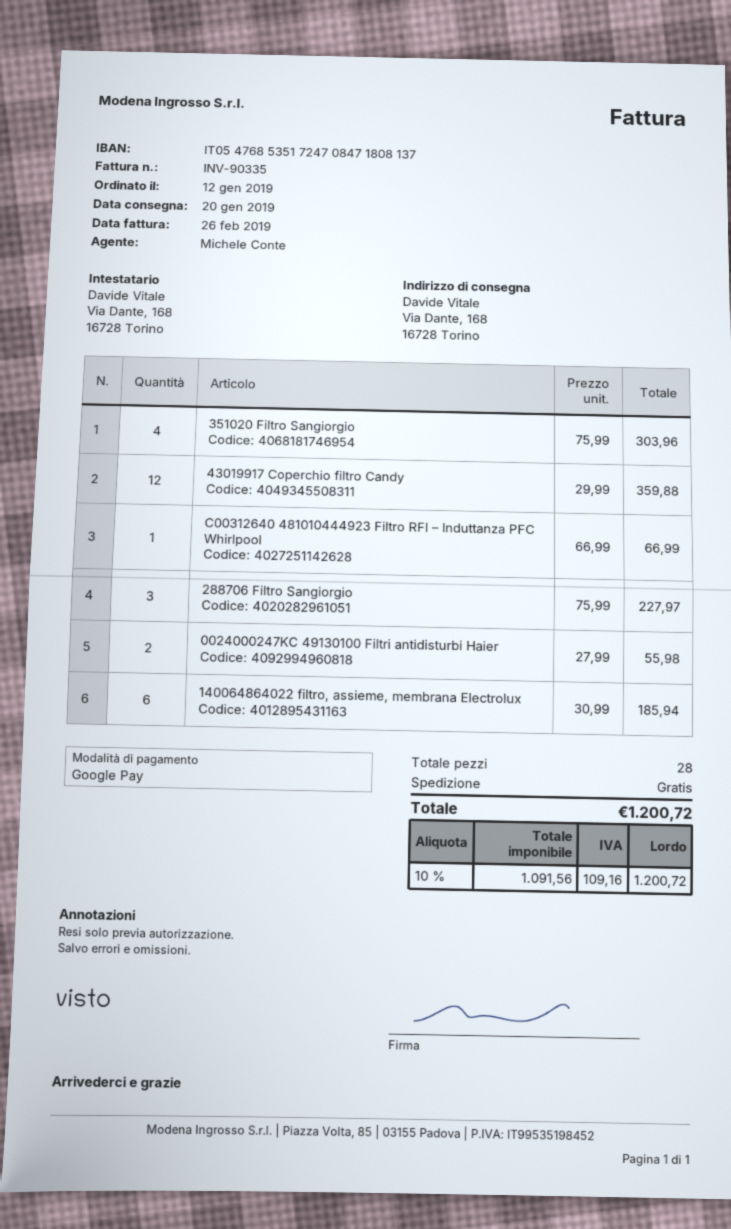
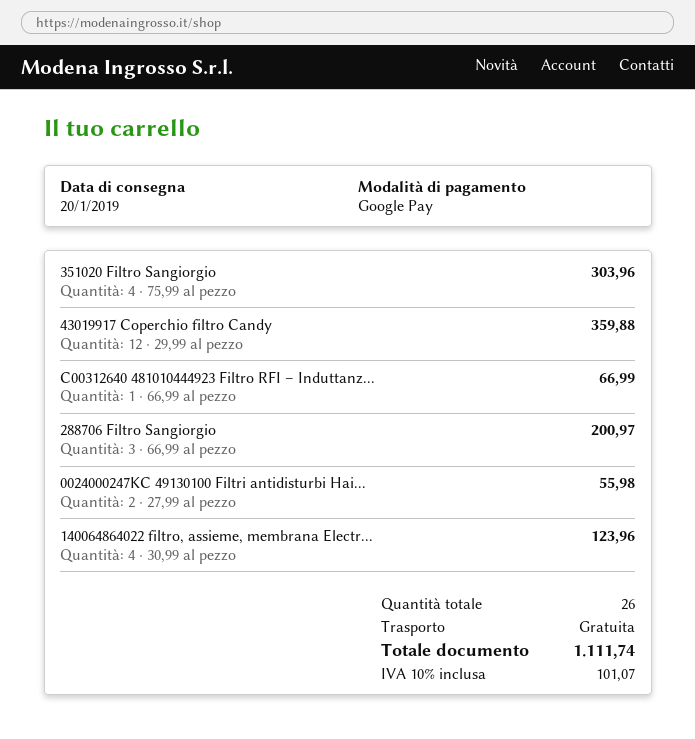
288706 Filtro Sangiorgio: 3 x 75.99 = 227.97 -> 3 x 66.99 = 200.97
140064864022 filtro, assieme, membrana Electrolux: 6 x 30.99 = 185.94 -> 4 x 30.99 = 123.96
total quantity: 28 -> 26
tax: 10% = 109.16 -> 10% = 101.07
total: 1200.72 -> 1111.74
========================================================================
TRY IT - Please set down the whole listing above exactly and skip every picture.

OUTPUT OF THE TASK -
288706 Filtro Sangiorgio: 3 x 75.99 = 227.97 -> 3 x 66.99 = 200.97
140064864022 filtro, assieme, membrana Electrolux: 6 x 30.99 = 185.94 -> 4 x 30.99 = 123.96
total quantity: 28 -> 26
tax: 10% = 109.16 -> 10% = 101.07
total: 1200.72 -> 1111.74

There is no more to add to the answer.